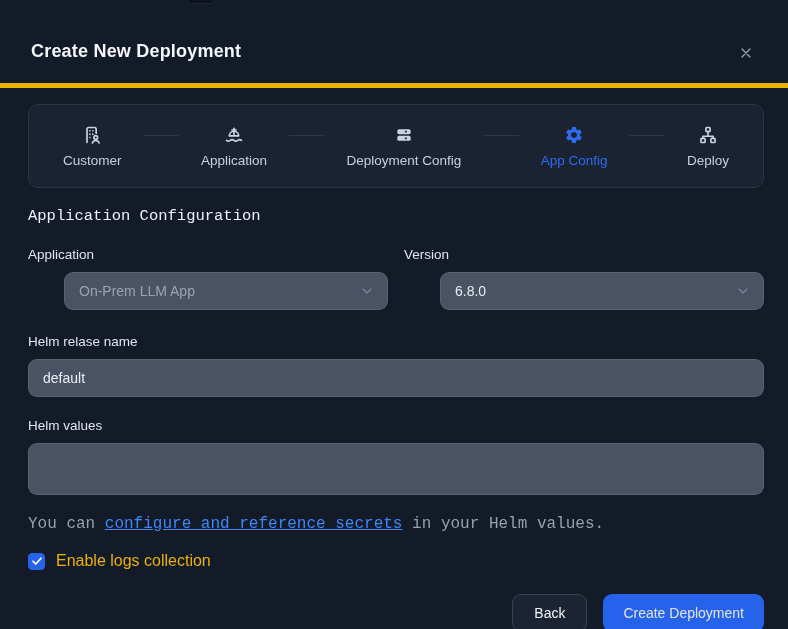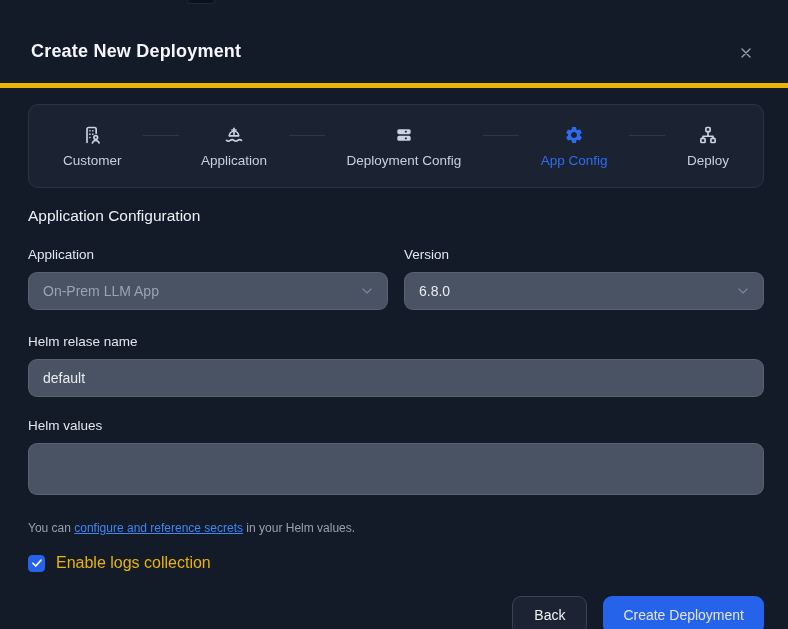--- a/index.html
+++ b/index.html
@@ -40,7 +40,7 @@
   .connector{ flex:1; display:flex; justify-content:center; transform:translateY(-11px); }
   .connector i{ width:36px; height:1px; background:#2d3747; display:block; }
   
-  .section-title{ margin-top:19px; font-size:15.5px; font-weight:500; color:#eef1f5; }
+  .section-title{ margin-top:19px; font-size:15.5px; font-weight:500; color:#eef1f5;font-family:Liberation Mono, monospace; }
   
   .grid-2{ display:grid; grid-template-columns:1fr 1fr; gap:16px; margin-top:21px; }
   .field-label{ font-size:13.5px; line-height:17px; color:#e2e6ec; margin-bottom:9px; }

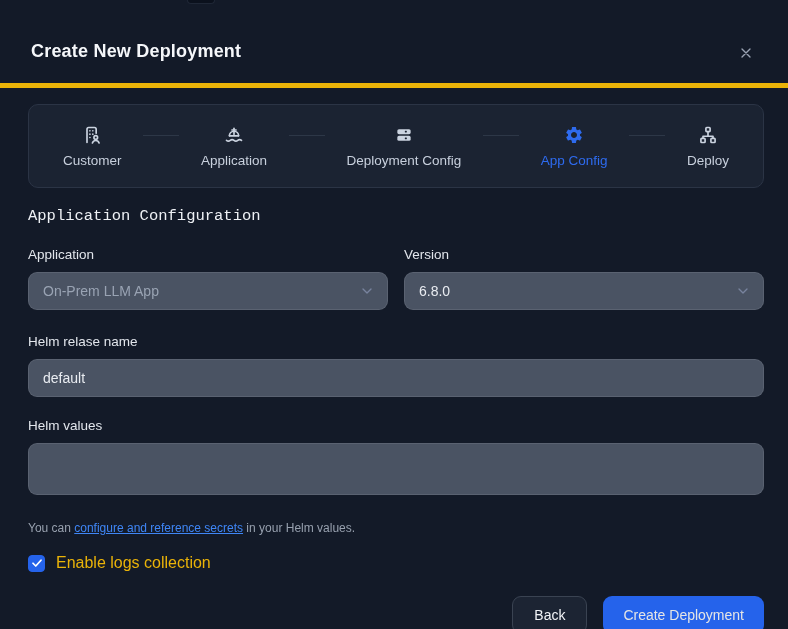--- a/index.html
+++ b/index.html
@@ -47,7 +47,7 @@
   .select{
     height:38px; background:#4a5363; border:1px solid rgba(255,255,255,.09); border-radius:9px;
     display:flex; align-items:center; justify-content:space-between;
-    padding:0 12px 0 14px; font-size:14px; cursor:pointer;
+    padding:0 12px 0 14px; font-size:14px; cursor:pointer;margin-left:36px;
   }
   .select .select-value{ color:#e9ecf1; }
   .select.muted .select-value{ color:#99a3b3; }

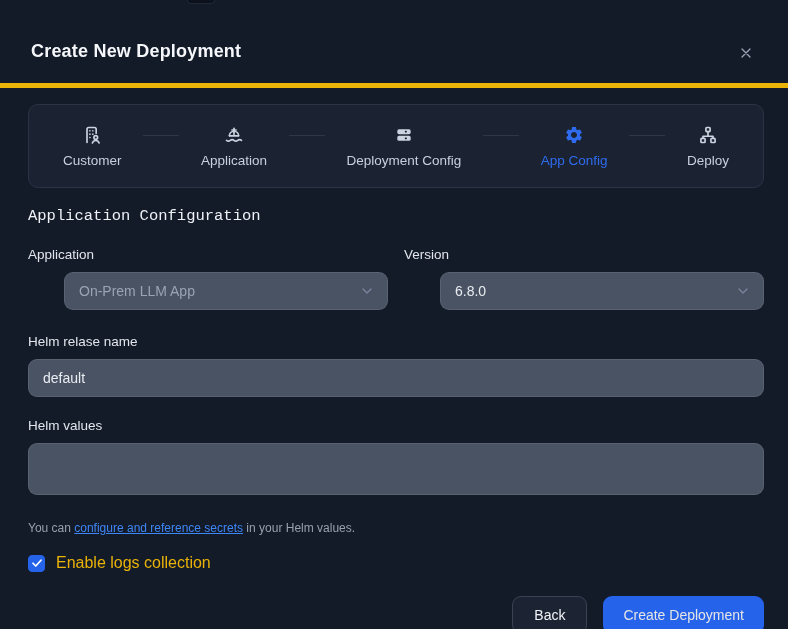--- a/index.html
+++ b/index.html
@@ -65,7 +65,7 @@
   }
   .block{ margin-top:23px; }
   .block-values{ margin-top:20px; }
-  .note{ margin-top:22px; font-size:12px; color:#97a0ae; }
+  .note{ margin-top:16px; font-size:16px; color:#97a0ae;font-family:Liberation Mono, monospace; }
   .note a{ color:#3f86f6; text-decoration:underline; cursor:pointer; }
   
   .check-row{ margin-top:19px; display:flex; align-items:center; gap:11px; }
---
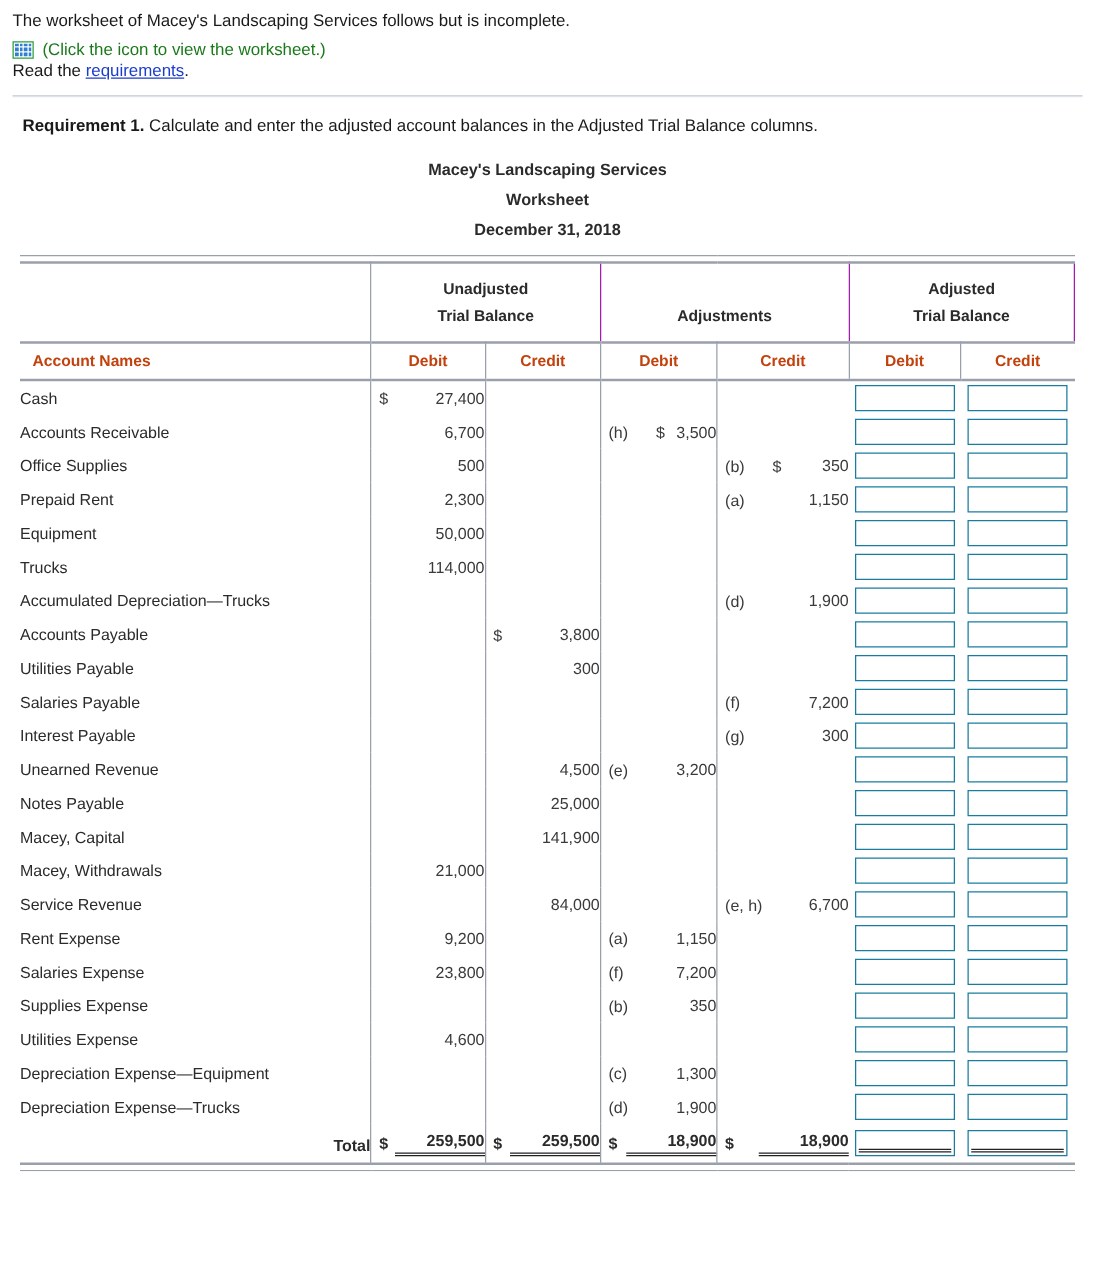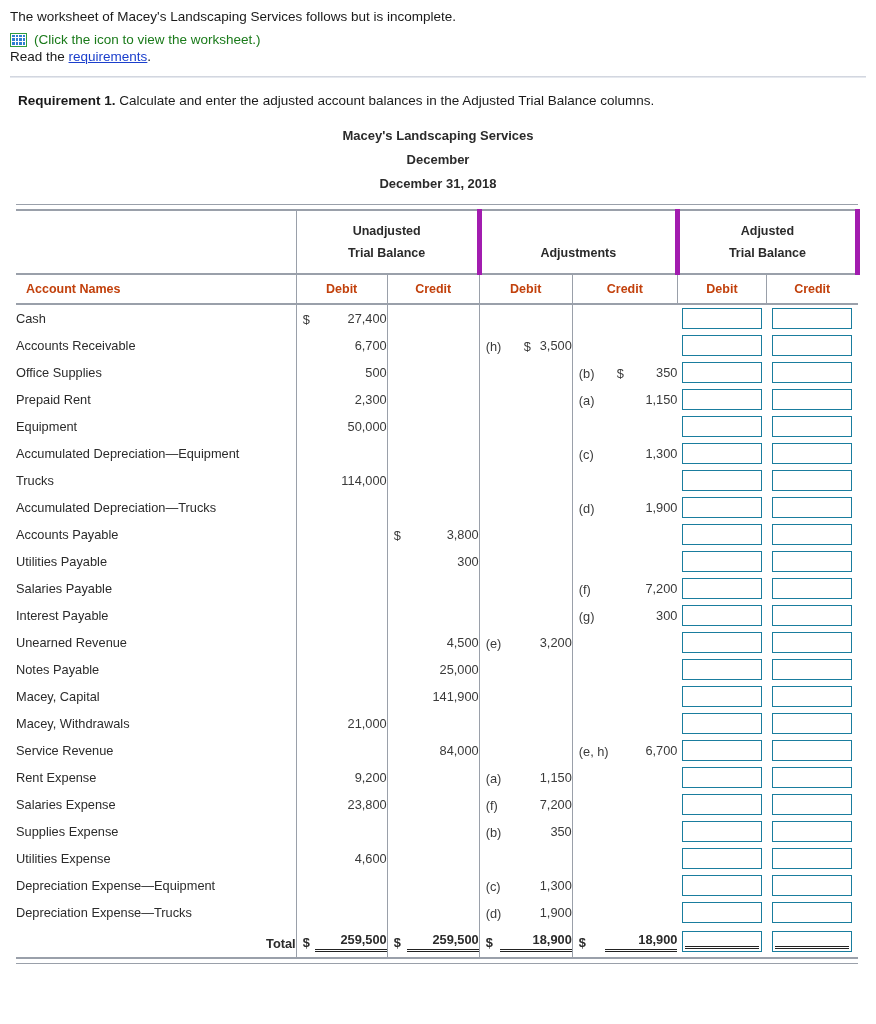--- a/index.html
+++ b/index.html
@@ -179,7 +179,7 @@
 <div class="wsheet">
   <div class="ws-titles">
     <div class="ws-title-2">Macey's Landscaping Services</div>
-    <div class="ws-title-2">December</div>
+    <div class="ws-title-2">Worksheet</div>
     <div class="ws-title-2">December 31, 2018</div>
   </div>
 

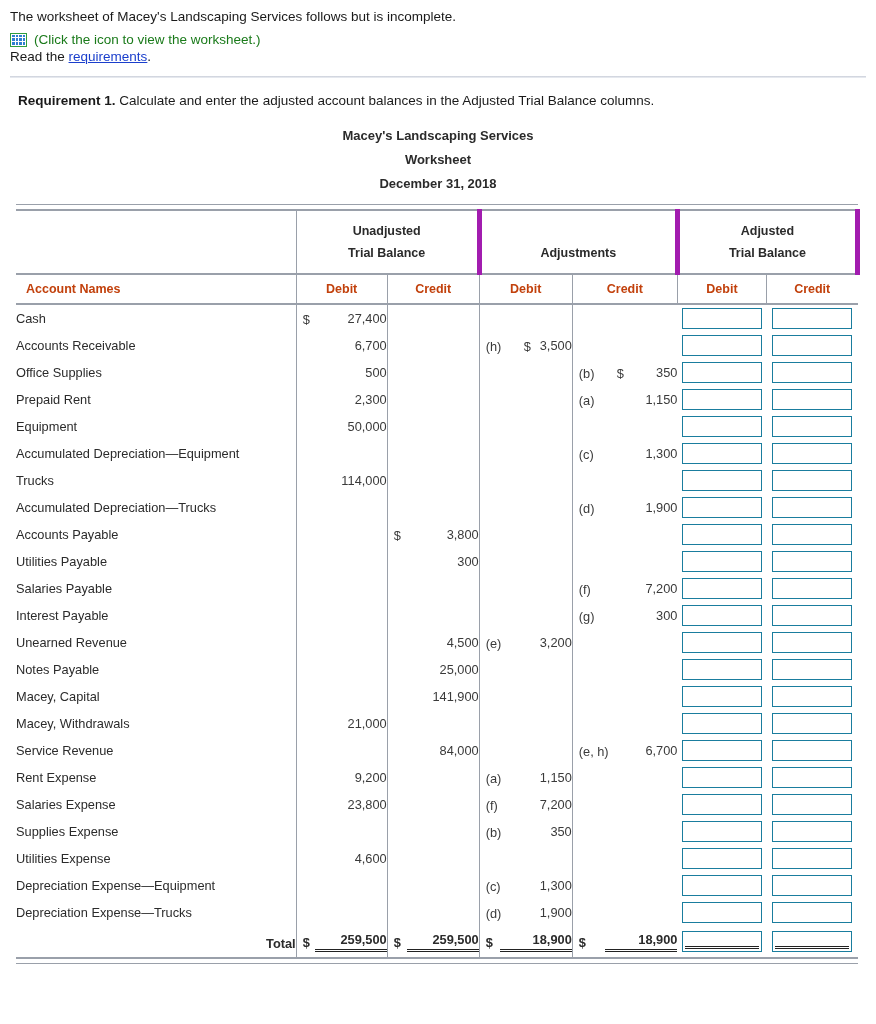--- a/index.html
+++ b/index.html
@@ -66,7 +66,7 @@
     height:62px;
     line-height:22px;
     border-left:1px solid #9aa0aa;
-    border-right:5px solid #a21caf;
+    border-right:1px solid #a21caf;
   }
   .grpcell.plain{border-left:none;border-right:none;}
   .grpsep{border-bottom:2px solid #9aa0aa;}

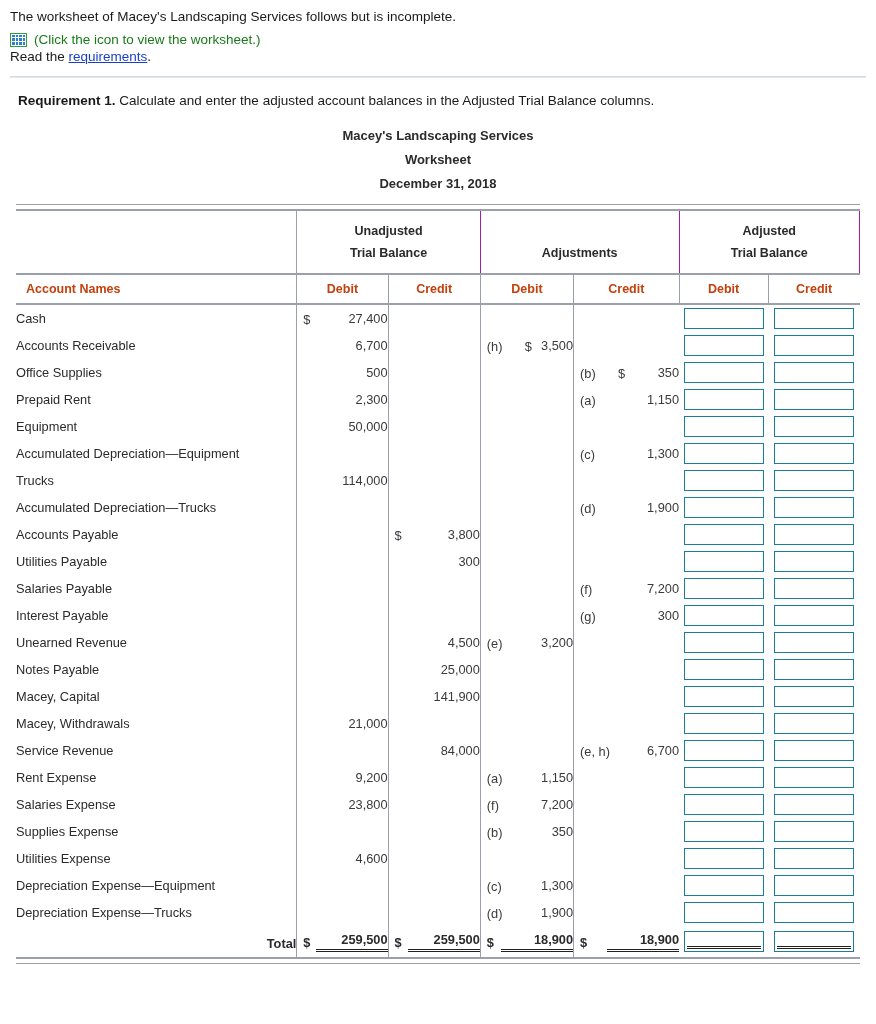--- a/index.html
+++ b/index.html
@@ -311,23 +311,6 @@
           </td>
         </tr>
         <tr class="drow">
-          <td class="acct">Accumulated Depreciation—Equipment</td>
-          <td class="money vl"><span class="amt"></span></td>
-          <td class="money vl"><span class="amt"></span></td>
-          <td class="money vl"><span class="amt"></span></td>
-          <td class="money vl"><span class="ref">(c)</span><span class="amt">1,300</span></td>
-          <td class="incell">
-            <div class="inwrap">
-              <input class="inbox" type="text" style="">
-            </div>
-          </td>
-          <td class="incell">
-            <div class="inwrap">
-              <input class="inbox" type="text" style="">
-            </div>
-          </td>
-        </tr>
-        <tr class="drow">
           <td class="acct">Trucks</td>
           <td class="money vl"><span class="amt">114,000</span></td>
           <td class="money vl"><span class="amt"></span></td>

> [Your assignment] Determine how many lines of the listing above include the word "December", and report that number only.

> [Answer for this exercise] 2